* _Material shown_
◆ ◆ ◆
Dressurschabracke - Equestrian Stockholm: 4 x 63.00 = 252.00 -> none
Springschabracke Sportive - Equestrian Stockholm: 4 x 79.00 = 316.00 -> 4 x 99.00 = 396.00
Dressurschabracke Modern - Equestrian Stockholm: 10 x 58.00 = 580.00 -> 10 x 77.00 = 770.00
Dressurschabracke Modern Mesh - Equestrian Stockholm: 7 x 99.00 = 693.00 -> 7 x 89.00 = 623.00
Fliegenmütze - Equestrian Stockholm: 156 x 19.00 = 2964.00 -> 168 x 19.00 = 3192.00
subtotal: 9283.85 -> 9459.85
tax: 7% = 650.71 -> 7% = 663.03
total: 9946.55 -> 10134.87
◆ ◆ ◆
* _Problem to solve_
A single number is the reply: the count of lines in the entries above that have the word "Equestrian".

* _Answer section_
5